= James Corbitt =

British murderer

James Henry "Tish" Corbitt (20 October 1913 – 28 November 1950) was an English murderer hanged at Strangeways Prison in Manchester by Albert Pierrepoint.

==Biography==
Corbitt was born in Oldham. At the time of the murder of his mistress, Eliza Woods, he was a frequent customer in Pierrepoint’s pub "Help The Poor Struggler" (on Manchester Road, in the Hollinwood area of Oldham), sang with him round the piano and called him "Tosh" while Pierrepoint called him "Tish" (Tish and Tosh were, at that time, common nicknames used between people who were passing acquaintances but who did not know each other's names; they were also the names of two popular fictional comic characters). Corbitt knew about the official sideline of his publican.

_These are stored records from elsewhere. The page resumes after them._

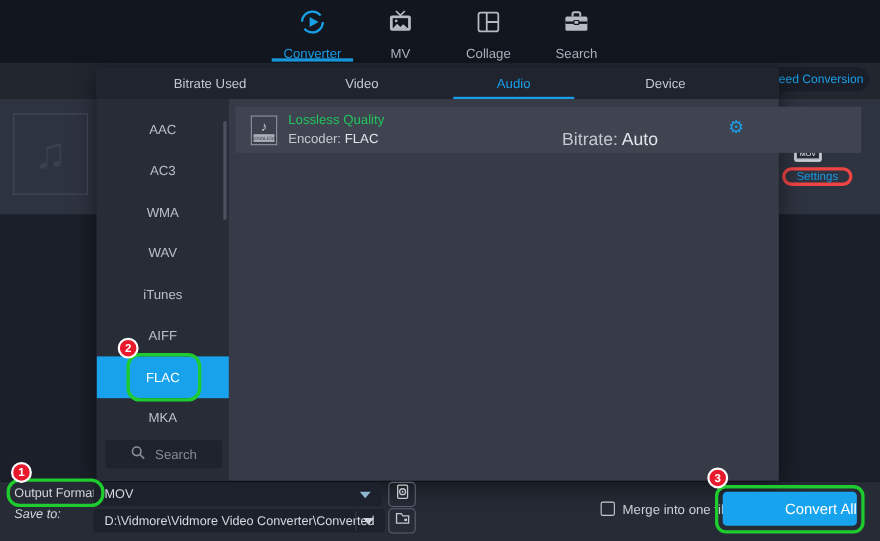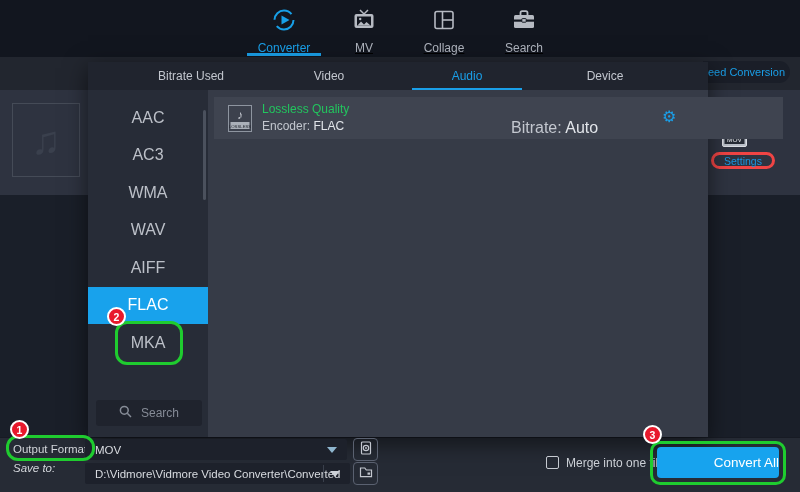--- a/index.html
+++ b/index.html
@@ -4,21 +4,21 @@
 <style>
   * { box-sizing: border-box; margin: 0; padding: 0; }
   body { background:#000; font-family:"Liberation Sans", sans-serif; }
   .stage { position:relative; width:800px; height:492px; background:#1a1f29; overflow:hidden;
            font-family:"Liberation Sans", sans-serif; }
 
   
   .topbar { position:absolute; top:0; left:0; width:800px; height:57px; background:#12161f; z-index:2; }
   .nav { position:absolute; left:244px; top:0; display:flex; }
   .nav-tab { width:80px; height:57px; display:flex; flex-direction:column; align-items:center;
-             justify-content:flex-start; padding-top:7px; gap:4px; position:relative; cursor:pointer;text-decoration:underline; }
+             justify-content:flex-start; padding-top:7px; gap:4px; position:relative; cursor:pointer; }
   .nav-tab .nav-lbl { font-size:12px; color:#aeb3bd; }
   .nav-tab.active .nav-lbl { color:#1a9fe8; }
   .nav-tab.active::after { content:""; position:absolute; bottom:1px; left:3px; right:3px; height:3px; background:#1a9fe8; }
 
   
   .subbar { position:absolute; top:57px; left:0; width:800px; height:33px; background:#22262f; z-index:1; }
   .addfiles { position:absolute; left:14px; top:62px; height:24px; display:flex; align-items:center; gap:8px; cursor:pointer; }
   .addfiles-lbl { font-size:12px; color:#dfe2e7; }
   .speedpill { position:absolute; left:703px; top:61px; width:87px; height:22px; background:#1a1e28;
                border-radius:0 11px 11px 0; color:#1a9fe8; font-size:11px; display:flex; align-items:center;
@@ -40,21 +40,21 @@
   
   .panel { position:absolute; left:88px; top:62px; width:620px; height:375px; background:#363b47; z-index:5;
            box-shadow:0 6px 22px rgba(0,0,0,.55); }
   .panel-tabs { height:28px; background:#20242e; display:flex; padding:0 34px; }
   .panel-tab { flex:1; display:flex; align-items:center; justify-content:center; font-size:12px; color:#c3c7cf;
                position:relative; cursor:pointer; }
   .panel-tab.active { color:#1a9fe8; }
   .panel-tab.active::after { content:""; position:absolute; bottom:0; left:14px; right:14px; height:2px; background:#1a9fe8; }
   .panel-side { position:absolute; left:0; top:28px; bottom:0; width:120px; background:#272c37; }
   .side-list { padding-top:9px; }
-  .side-item { height:37.5px; display:flex; align-items:center; justify-content:center; font-size:16px;
+  .side-item { height:37.5px; display:flex; align-items:center; justify-content:center; font-size:12px;
                color:#bcc0c8; cursor:pointer; }
   .side-item.selected { background:#18a2ec; color:#ffffff; }
   .side-scrollbar { position:absolute; right:2px; top:20px; width:3px; height:90px; background:#4b515d; border-radius:2px; }
   .side-search { position:absolute; left:8px; right:6px; bottom:11px; height:26px; background:#1f232d;
                  border-radius:3px; display:flex; align-items:center; justify-content:center; gap:9px;
                  color:#858b96; font-size:12px; cursor:text; }
   .profile-row { position:absolute; left:126px; top:35px; width:569px; height:42px; background:#3f4450; cursor:pointer; }
   .loss-icon { position:absolute; left:14px; top:8px; width:24px; height:27px; border:1px solid #8e95a0;
                background:#3c414d; }
   .profile-title { position:absolute; left:48px; top:5px; font-size:12px; color:#22c55e; }
@@ -198,20 +198,21 @@
         <span>Device</span>
       </div>
     </div>
 
     <div class="panel-side">
       <div class="side-list">
         <div class="side-item">AAC</div>
         <div class="side-item">AC3</div>
         <div class="side-item">WMA</div>
         <div class="side-item">WAV</div>
+        <div class="side-item">iTunes</div>
         <div class="side-item">AIFF</div>
         <div class="side-item selected">FLAC</div>
         <div class="side-item">MKA</div>
       </div>
       <div class="side-scrollbar"></div>
       <div class="side-search">
         <span>
           <svg width="13" height="13" viewBox="0 0 13 13">
             <circle cx="5.3" cy="5.3" r="3.9" fill="none" stroke="#878d98" stroke-width="1.5"></circle>
             <line x1="8.3" y1="8.3" x2="12" y2="12" stroke="#878d98" stroke-width="1.5"></line>

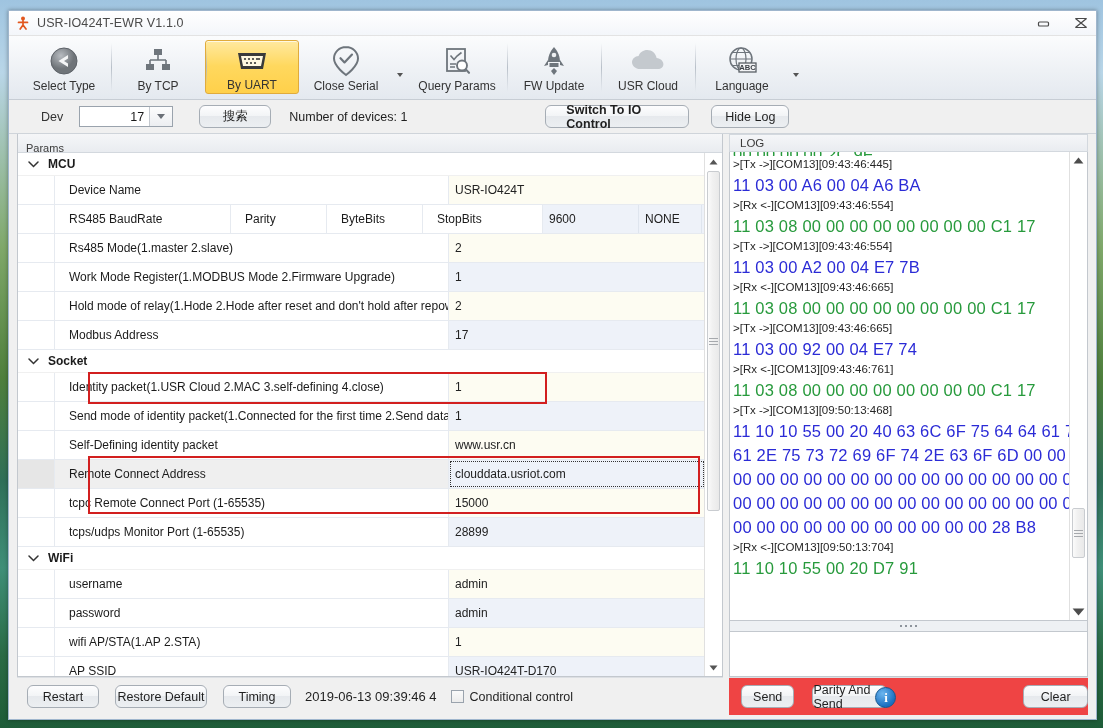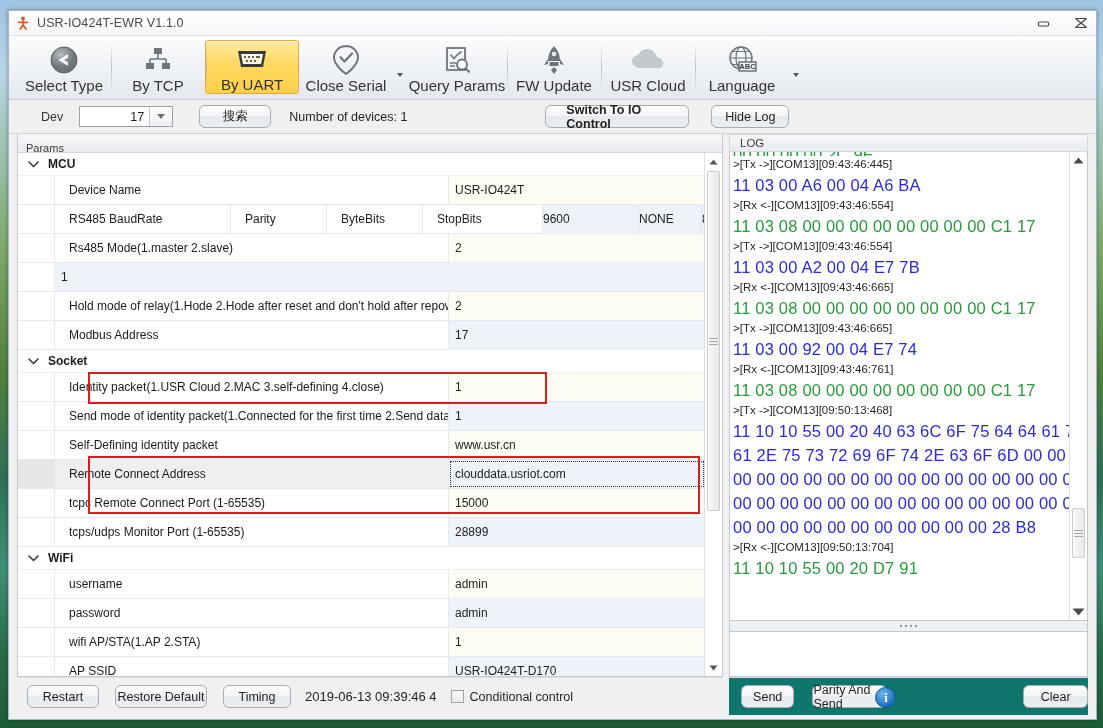--- a/index.html
+++ b/index.html
@@ -35,21 +35,21 @@
   }
   .rb{
     width:94px;display:flex;flex-direction:column;align-items:center;justify-content:center;
     position:relative;cursor:default;padding-top:2px;
   }
   .rb + .rb::before{
     content:"";position:absolute;left:0;top:7px;bottom:7px;width:1px;
     background:linear-gradient(180deg,rgba(190,197,206,0),rgba(175,183,193,.85),rgba(190,197,206,0));
   }
   .rb .ico{height:33px;display:flex;align-items:center;justify-content:flex-end;}
-  .rb .lbl{font-size:15px;color:#333;margin-top:1px;white-space:nowrap;}
+  .rb .lbl{font-size:12px;color:#333;margin-top:1px;white-space:nowrap;}
   .rb.active{
     background:linear-gradient(180deg,#ffe9a0 0%,#ffd85e 48%,#ffd04a 100%);
     border:1px solid #e0ab3c;border-radius:3px;margin:4px 0 5px;width:92px;
     box-shadow:inset 0 1px 0 rgba(255,255,255,.7);
   }
   .rb.active + .rb::before{background:none;}
   .rb.wide{width:100px;}
   .caret-btn{
     width:14px;display:flex;align-items:center;justify-content:center;cursor:default;
   }
@@ -117,21 +117,21 @@
     flex:1 1 auto;display:flex;align-items:center;padding-left:6px;box-sizing:border-box;
     font-size:12px;color:#222;overflow:hidden;white-space:nowrap;
   }
   .p-row.odd .valcell{background:#fdfcf2;}
   .p-row.even .valcell{background:#eef2f9;}
   .p-row .sub-n{
     flex:0 0 auto;display:flex;align-items:center;padding-left:14px;box-sizing:border-box;
     font-size:12px;color:#1b1b1b;background:#fff;border-right:1px solid #e6eaf0;white-space:nowrap;
   }
   .p-row .sub-v{
-    flex:0 0 auto;display:flex;align-items:center;box-sizing:border-box;
+    flex:0 0 auto;display:flex;align-items:center;padding-left:6px;box-sizing:border-box;
     font-size:12px;color:#222;border-right:1px solid #dfe5ee;white-space:nowrap;
   }
   .p-row .sub-v.even{background:#eef2f9;}
   .editing{outline:1px dotted #333;outline-offset:-2px;}
   
   .redbox{position:absolute;border:2.5px solid #d21f1f;pointer-events:none;z-index:5;}
   
   .vsb{
     position:absolute;right:0;top:0;bottom:0;width:17px;
     background:#fff;border-left:1px solid #e0e0e0;
@@ -179,21 +179,21 @@
   }
   #left-footer .btn{height:23px;}
   #restart-btn{width:72px;margin-left:10px;}
   #restore-btn{width:92px;margin-left:16px;}
   #timing-btn{width:68px;margin-left:16px;}
   #fdate{font-size:13px;color:#1f1f1f;margin-left:14px;}
   #cond-wrap{display:flex;align-items:center;margin-left:14px;gap:6px;}
   .cb{width:13px;height:13px;border:1px solid #9aa3ad;background:linear-gradient(180deg,#fafafa,#ececec);box-sizing:border-box;}
   #cond-wrap label{font-size:12.5px;color:#1f1f1f;}
   #right-footer{
-    height:37px;flex:0 0 auto;display:flex;align-items:center;background:#0f766e;border-top:1px solid #dcdfe3;
+    height:37px;flex:0 0 auto;display:flex;align-items:center;background:#ef4444;border-top:1px solid #dcdfe3;
   }
   #right-footer .btn{height:23px;}
   #send-btn{width:76px;margin-left:12px;}
   #parity-btn{width:100px;margin-left:18px;position:relative;padding-right:16px;}
   #info-badge{
     position:absolute;right:-10px;top:1px;width:19px;height:19px;border-radius:50%;
     background:radial-gradient(circle at 35% 30%,#6cb6ef,#1b6fc0 70%);
     border:1px solid #15578f;display:flex;align-items:center;justify-content:center;
     color:#fff;font-size:13px;font-weight:bold;font-family:"Liberation Serif",serif;
   }
@@ -389,20 +389,21 @@
                 <div class="sub-v even" style="width: 63px;">NONE</div>
                 <div class="sub-v even" style="width: 63px;">8</div>
               </div>
               <div class="p-row odd">
                 <div class="gut"></div>
                 <div class="namecell">Rs485 Mode(1.master 2.slave)</div>
                 <div class="valcell">2</div>
               </div>
               <div class="p-row even">
                 <div class="gut"></div>
+                <div class="namecell">Work Mode Register(1.MODBUS Mode 2.Firmware Upgrade)</div>
                 <div class="valcell">1</div>
               </div>
               <div class="p-row odd">
                 <div class="gut"></div>
                 <div class="namecell">Hold mode of relay(1.Hode 2.Hode after reset and don't hold after repow</div>
                 <div class="valcell">2</div>
               </div>
               <div class="p-row even">
                 <div class="gut"></div>
                 <div class="namecell">Modbus Address</div>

At the time of the murder, Corbitt was separated from his wife and his 11-year-old son, and had a mistress, Ms. Woods. In August 1950, he throttled Woods in a hotel room in Ashton-under-Lyne, Lancashire. Her body was found the next morning with the word 'whore' written on her forehead. Corbitt pleaded guilty but insane. At his trial at Liverpool Assizes, the Crown argued the crime was premeditated and cited diary entries detailing Corbitt's plans to kill Woods. He was convicted and sentenced to death by Mr Justice Lynskey.

In his memoirs (Executioner: Pierrepoint), Pierrepoint wrote about his feelings when returning to the pub after Corbitt's execution: "I thought if any man had a deterrent to murder poised before him, it was this troubadour whom I called Tish. He was not only aware of the rope, he had the man who handled it beside him singing a duet. The deterrent did not work."

Pierrepoint goes on to relate Corbitt's final moments:

At twenty seconds to nine the next morning I went into the death cell. He seemed under a great strain, but I did not see stark fear in his eyes, only a more childlike worry. He was anxious to be remembered, and to be accepted.

"Hallo, Tosh," he said, not very confidently. "Hallo Tish," I said. "How are you?" I was not effusive, just gave the casual warmth of my nightly greeting from behind the bar.

Pierrepoint goes on to describe how Corbitt smiled and relaxed after this greeting. After strapping Corbitt's arms, Pierrepoint said "Come on Tish, old chap", at which Corbitt went to the gallows "...lightly...I would say that he ran."

The role of Corbitt is played by Eddie Marsan in the 2005 film Pierrepoint, which reproduced the scene.

In 2006, Corbitt's son stated his father "probably deserved the hangman's noose", as he had been contemplating murdering Woods for a year.